[Modification records]
--*--
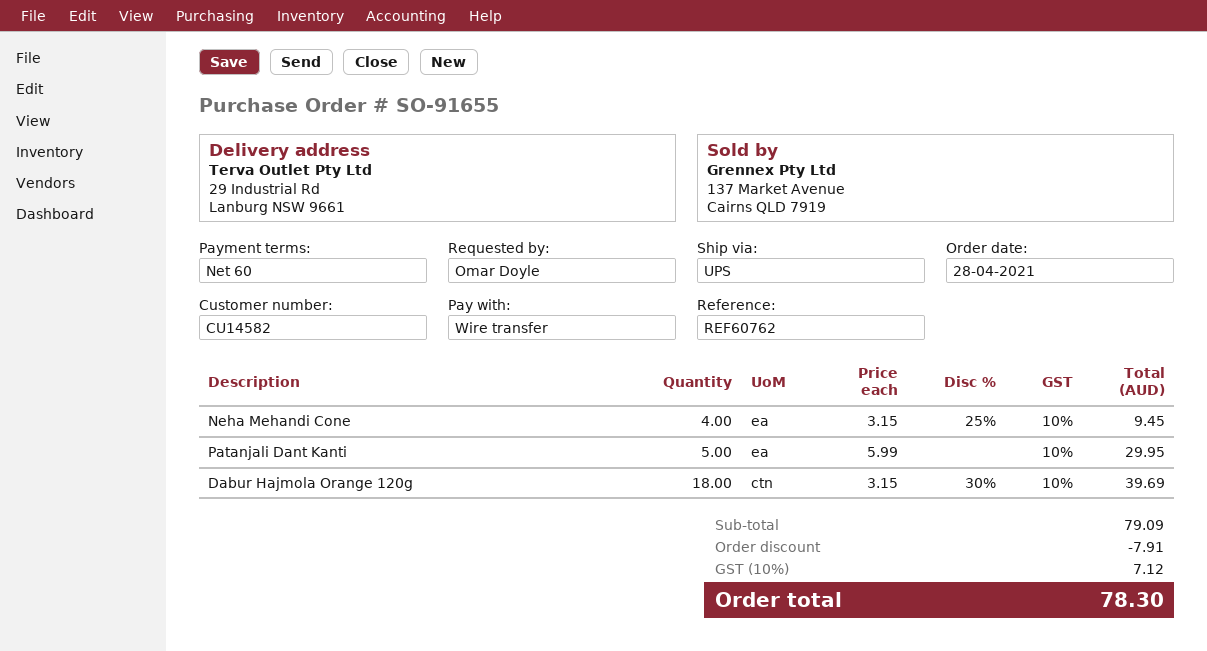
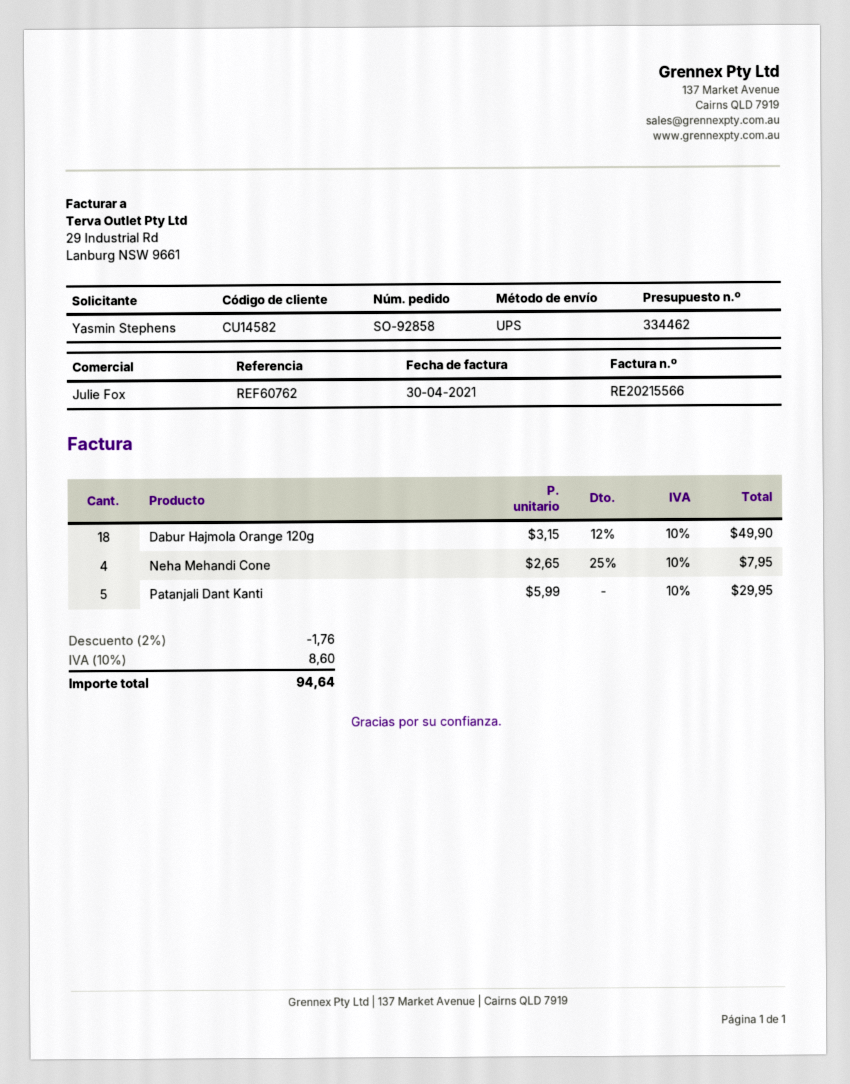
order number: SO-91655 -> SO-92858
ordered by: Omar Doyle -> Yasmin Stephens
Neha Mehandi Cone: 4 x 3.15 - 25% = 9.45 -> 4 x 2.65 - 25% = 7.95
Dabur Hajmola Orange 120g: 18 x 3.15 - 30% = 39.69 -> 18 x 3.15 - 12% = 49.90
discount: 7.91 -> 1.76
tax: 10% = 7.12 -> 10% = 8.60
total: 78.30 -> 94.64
--*--
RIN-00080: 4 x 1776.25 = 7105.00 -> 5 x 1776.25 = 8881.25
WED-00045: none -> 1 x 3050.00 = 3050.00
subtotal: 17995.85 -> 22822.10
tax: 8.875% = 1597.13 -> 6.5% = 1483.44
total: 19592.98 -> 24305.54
--*--
## [EXERCISE REQUIREMENTS]
Look above for the line containing "RIN-00080: 4 x" and the line containing "total: 19592.98 -> 24305.54". Transcribe both, with the lines between them, exactly.

## [ANSWER TO THIS TASK]
RIN-00080: 4 x 1776.25 = 7105.00 -> 5 x 1776.25 = 8881.25
WED-00045: none -> 1 x 3050.00 = 3050.00
subtotal: 17995.85 -> 22822.10
tax: 8.875% = 1597.13 -> 6.5% = 1483.44
total: 19592.98 -> 24305.54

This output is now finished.